_BRIEF_: When you reach a picture, skip it, and retype every line below exactly.

_INFORMATION SHOWN_:
- Opening Delimiter -

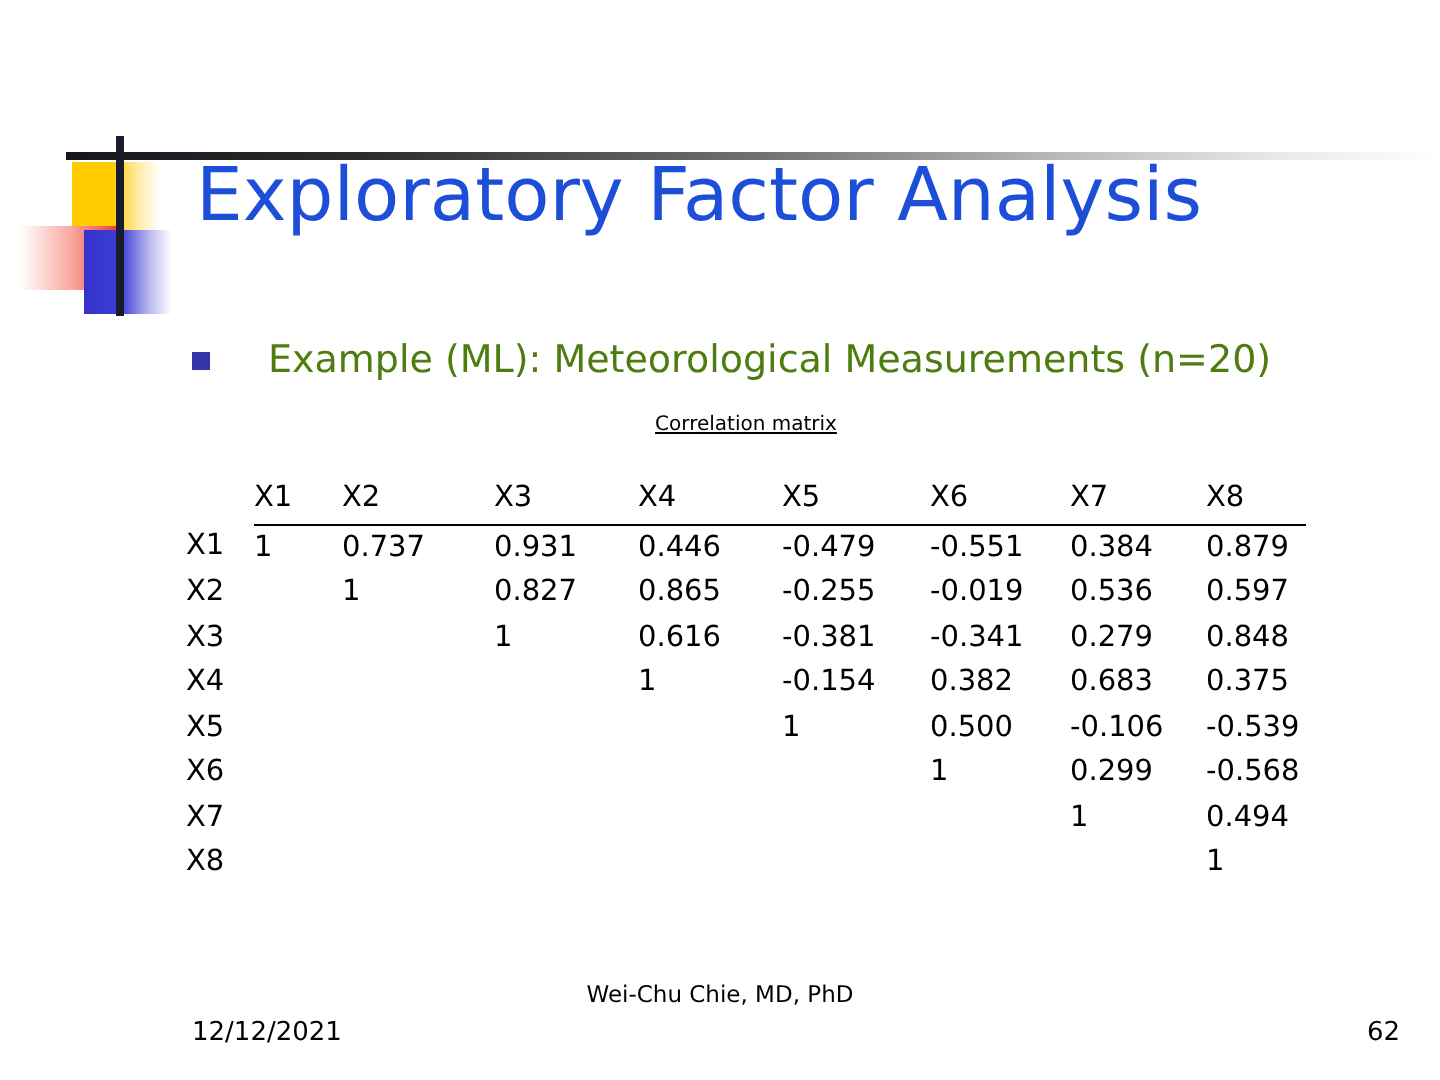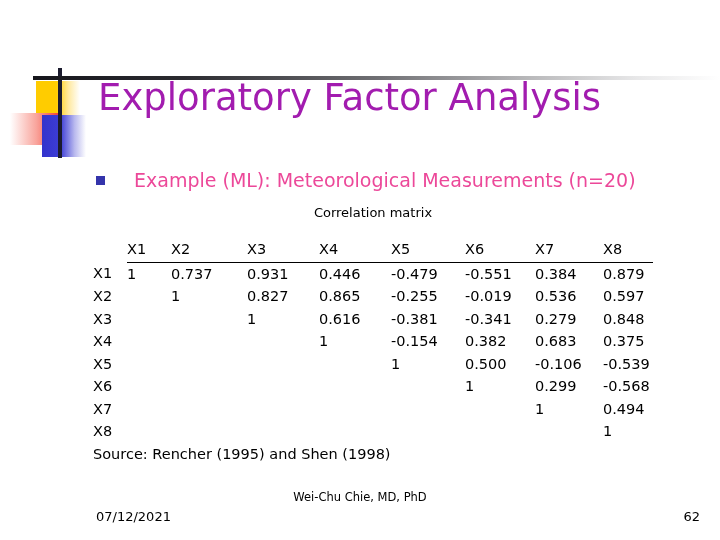"Exploratory Factor Analysis" div { color: #a21caf -> #1d4ed8 }
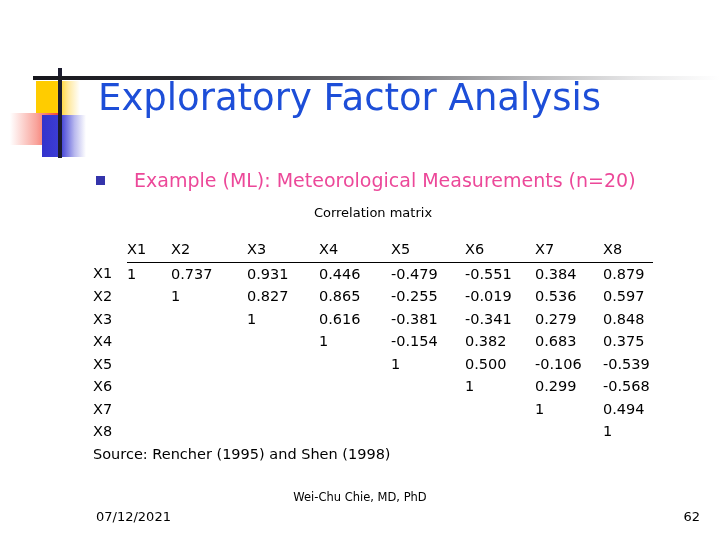"Example (ML): Meteorological" #bullet-text { color: #ec4899 -> #4d7c0f }
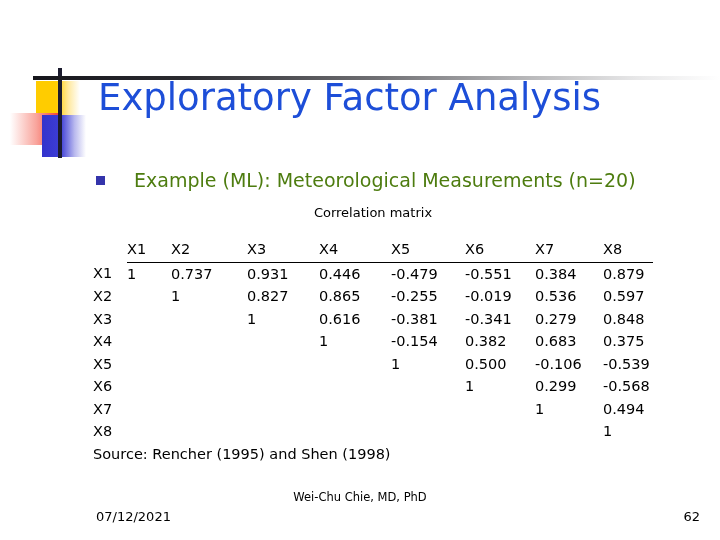"Correlation matrix" #matrix-caption { font-size: 13px -> 10px; text-decoration: none -> underline }
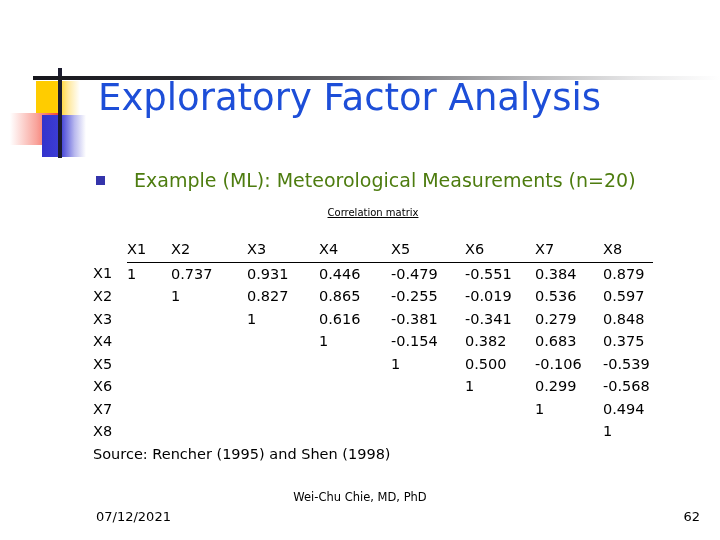"Source: Rencher (1995) and Shen" div { html: <div>Source: Rencher (1995) and Shen (1998)</div> -> none }
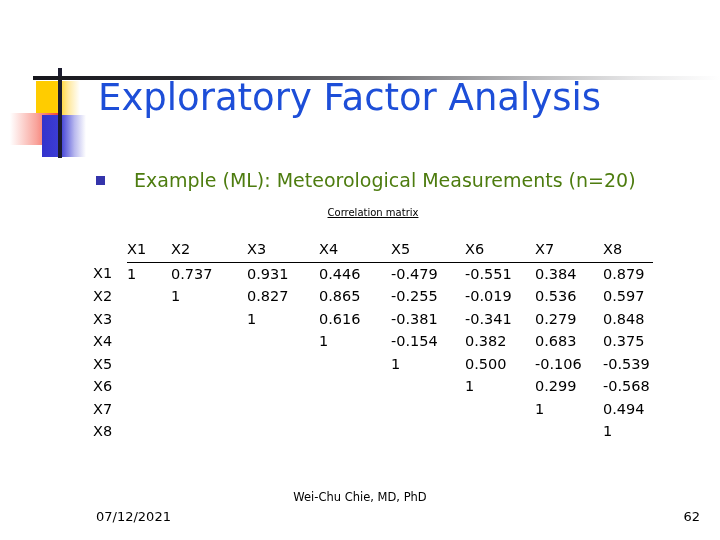"07/12/2021" div { text: 07/12/2021 -> 12/12/2021 }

- Closing Delimiter -

_TASK SOLUTION_:
"Exploratory Factor Analysis" div { color: #a21caf -> #1d4ed8 }
"Example (ML): Meteorological" #bullet-text { color: #ec4899 -> #4d7c0f }
"Correlation matrix" #matrix-caption { font-size: 13px -> 10px; text-decoration: none -> underline }
"Source: Rencher (1995) and Shen" div { html: <div>Source: Rencher (1995) and Shen (1998)</div> -> none }
"07/12/2021" div { text: 07/12/2021 -> 12/12/2021 }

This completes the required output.